Osnabal calló. Y en seguida se arrepintió, porque a sus palabras siguió un silencio espeso, molesto. Anfisa había dejado de comer y mantenía la cabeza baja, puesta la vista en el lino que recubría la colchoneta del triclinio. Quizá Mileto era el único regocijado. Al cabo de un rato, Benasur dijo:

- Me he equivocado contigo, Anfisa… -Y destiló con amargura-: Debí de haber elegido a Leda que era la que agradaba a mi corazón… Pero me decidí por ti considerando tus treinta años. Creí que eras una mujer sensata. Lo siento, Anfisa…

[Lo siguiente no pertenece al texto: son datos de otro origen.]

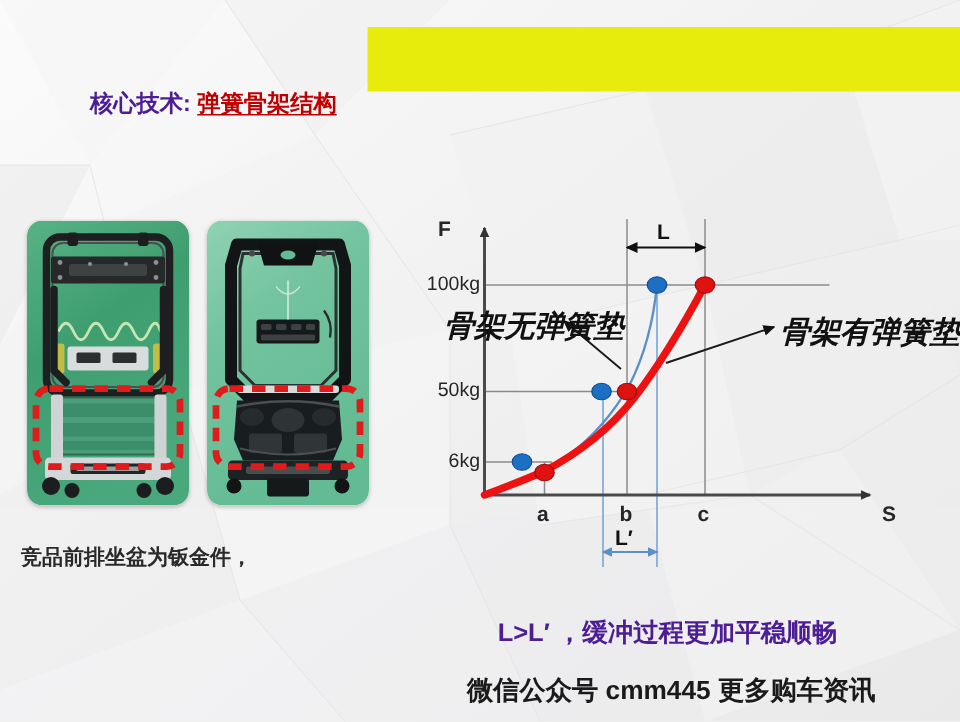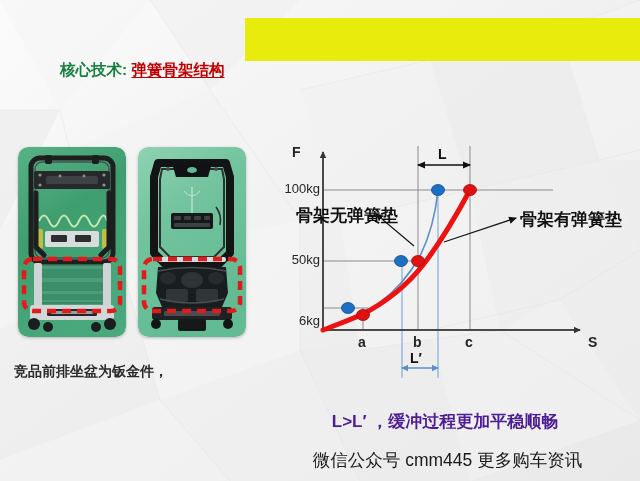"核心技术:" .h-blue { color: #15803d -> #4c1d95 }
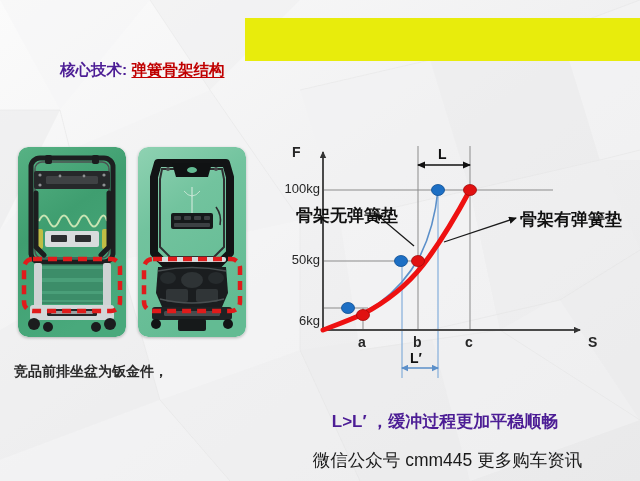"骨架无弹簧垫" .lbl-cn { font-size: 17px -> 20px; font-style: none -> italic }
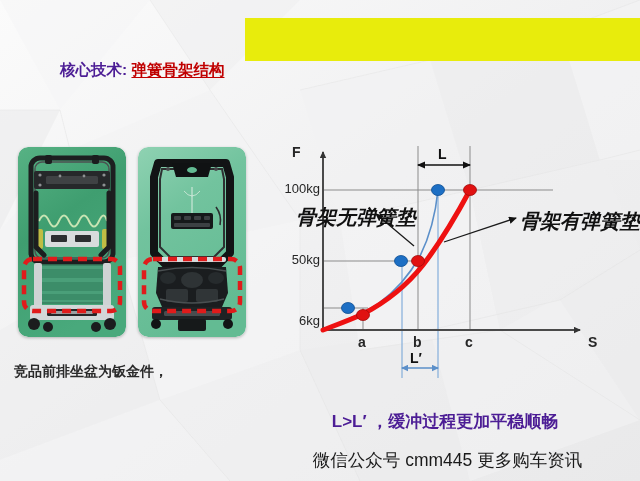"6kg" div.tick-txt { top: 175px -> 161px }
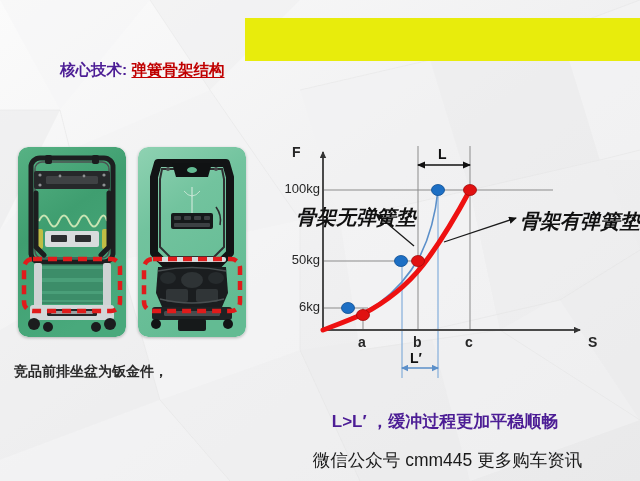"微信公众号 cmm445 更多购车资讯" .bottom2 { font-weight: normal -> bold }
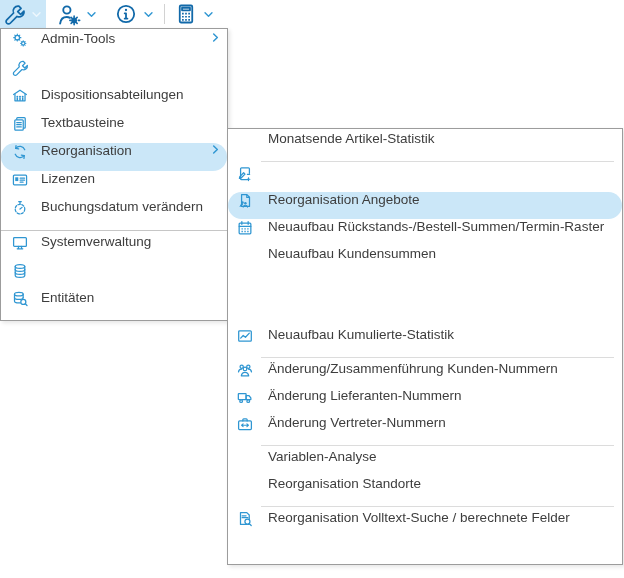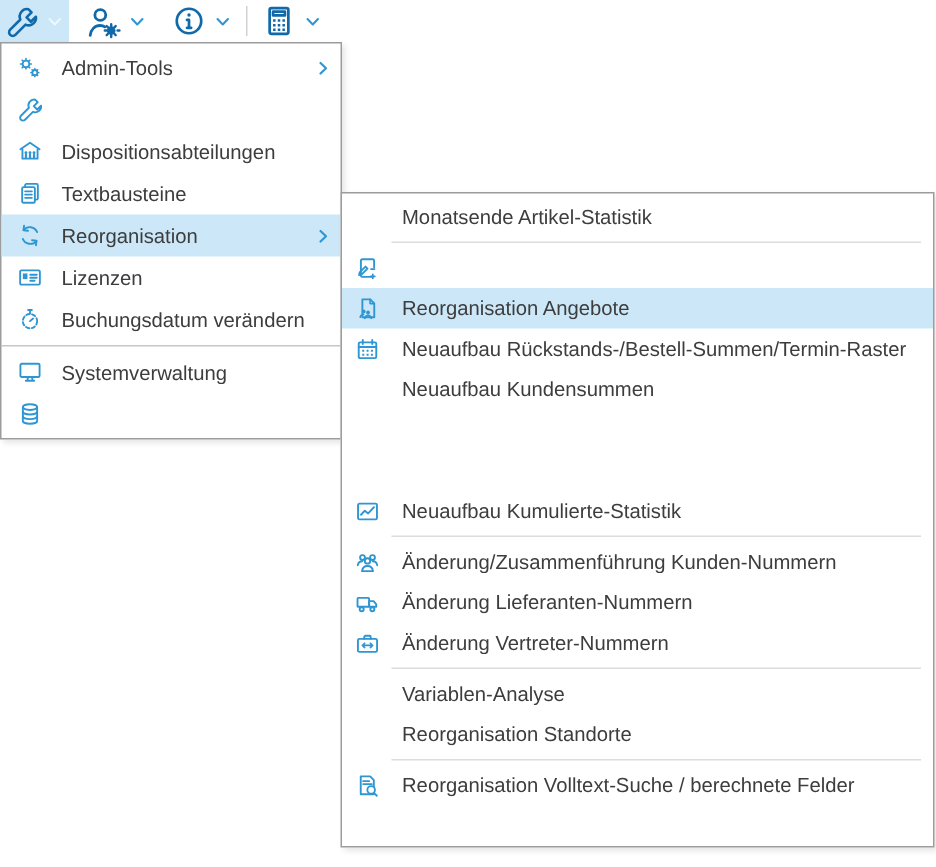"Admin-Tools" .m-item { align-items: center -> flex-start }
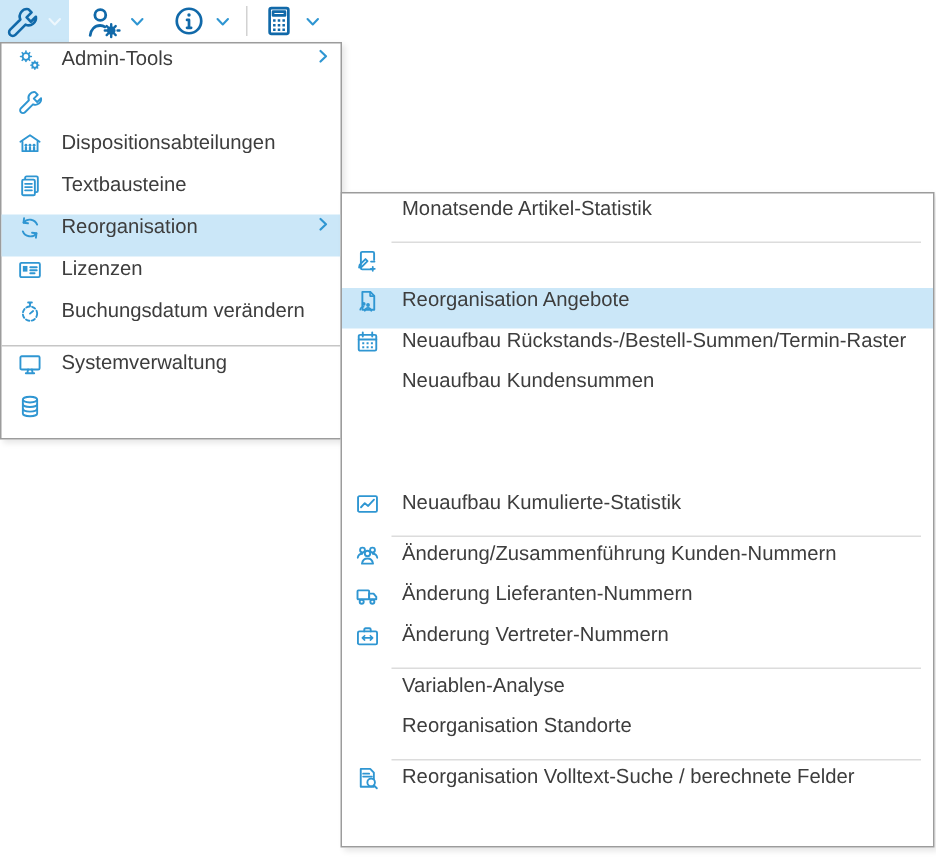"Reorganisation" .m-item.hl { border-radius: none -> 14px }
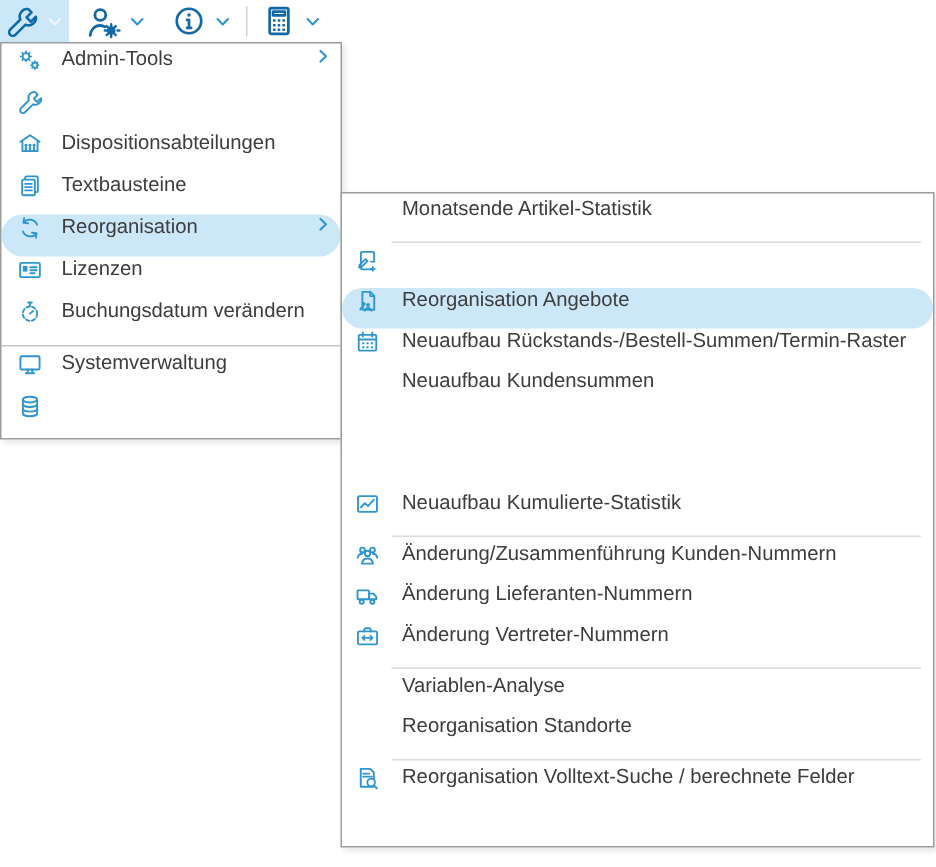"Entitäten" div.m-item { html: none -> <div> <span> <svg> <ellipse></ellipse> <path></path> <path></path> <circle></circle> <path></path> </svg> </span> <span>Entitäten</span> </div> }
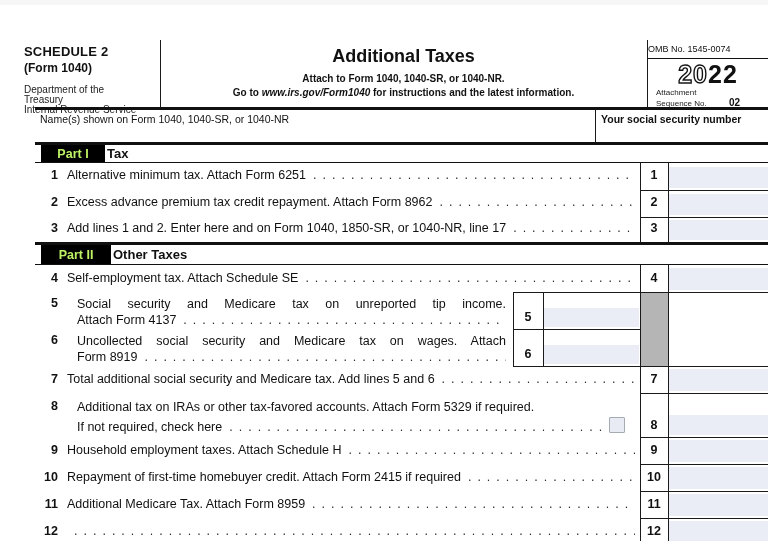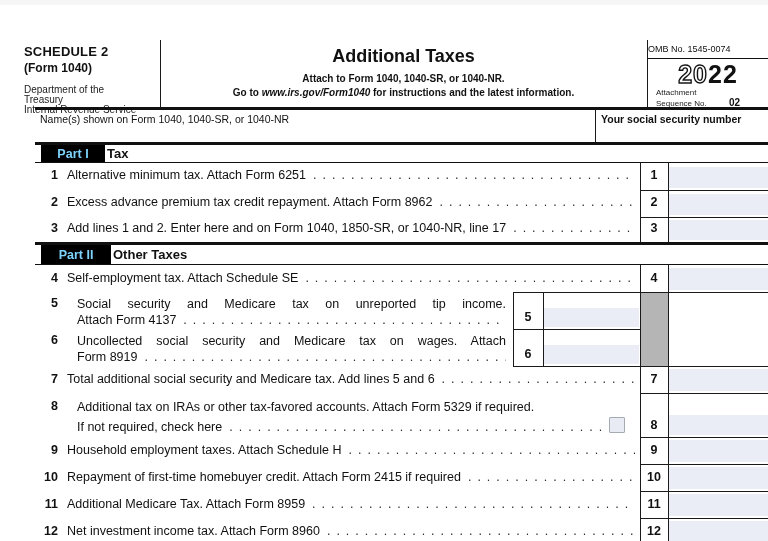"Part I" .part-bar .black-box { color: #7dd3fc -> #bef264 }
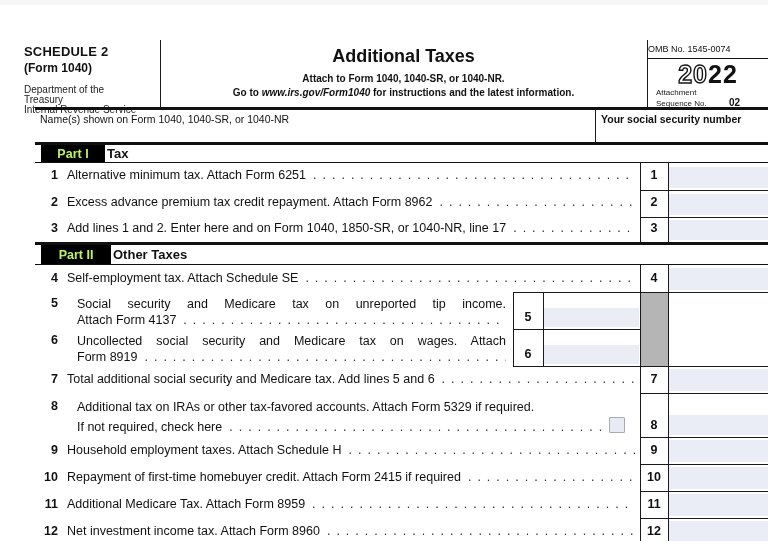"Net investment income tax. Attach" span.t { html: <span>Net investment income tax. Attach Form 8960</span> -> none }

Nadie respiró. Siguió un nuevo silencio. Y Benasur sintió sin saber por qué un especial gusto en recriminar a Anfisa. Quizá le molestara que Anfisa sintiera tan viva simpatía por Alejandro.

Se dirigió a la britana:

- Clío, ¿sabes que eres mujer libre?

- No, no lo sé, señor -repuso extrañada, sin comprender.

- Sí, eres mujer libre. Mileto guarda tu libelo de manumisión… Pues bien, como mujer libre tienes derecho a llevar a tu ama a los tribunales. Pero te anticipo que yo no prestaré testimonio. Puedes llevarla a los tribunales y con un buen escriba de leyes obtener una indemnización de dos a cinco dracmas por cada golpe recibido. Si no te los paga (pues Anfisa no tiene dinero), podrás exigir que le den veinticinco azotes en la plaza pública. Mas para esto debes presentar testigos. Y si tú lo quieres, Clío, le pido a Mileto que una vez en Olimpia te lleve al bouleuterión para que juzguen tu caso. Tienes el derecho del agraviado, Clío, y tú decides.

- Señor, vuelvo a repetirte que no tengo ningún agravio que declarar. Que mi ama Anfisa no me ha hecho ningún daño… Pero…

- No te detengas. Habla…

- Desearía que en el primer lugar que lleguemos me vendas a un mercader…

- No, Clío… ¿No dijiste que sabías tañer la lira y que recitabas a los poetas? ¿No me dijiste que sabías teoremas de Euclides? Todas esas cosas que tú sabes necesito aprenderlas. Y desde hoy ganarás conmigo tu salario… Y dormirás en camarote aparte. Has dejado de ser el aya de Anfisa. Y Anfisa tendrá que agradecerte toda la vida que la hayas librado de la afrenta pública.

Osnabal se bajó del triclinio precipitadamente. Acudió en auxilio de la seléucida. La había estado observando desde que Benasur comenzó a hablar. Se le fue aflojando el cuerpo, la palidez se le hizo más intensa y, al fin, se desvaneció.

Se la llevaron entre Platón y Osnabal. Benasur y Akarkos salieron tras de ellos. Mileto iba a abandonar también el triclinio, pero se detuvo al oír la voz de Clío:

- ¡Gracias, señor!…

Tenía los ojos acuosos.

- ¿Qué tiene Anfisa? -preguntó Benasur. -Bilis -diagnosticó Osnabal.

- Púrgala para que se esté todos estos días sin poder salir del Aquilonia.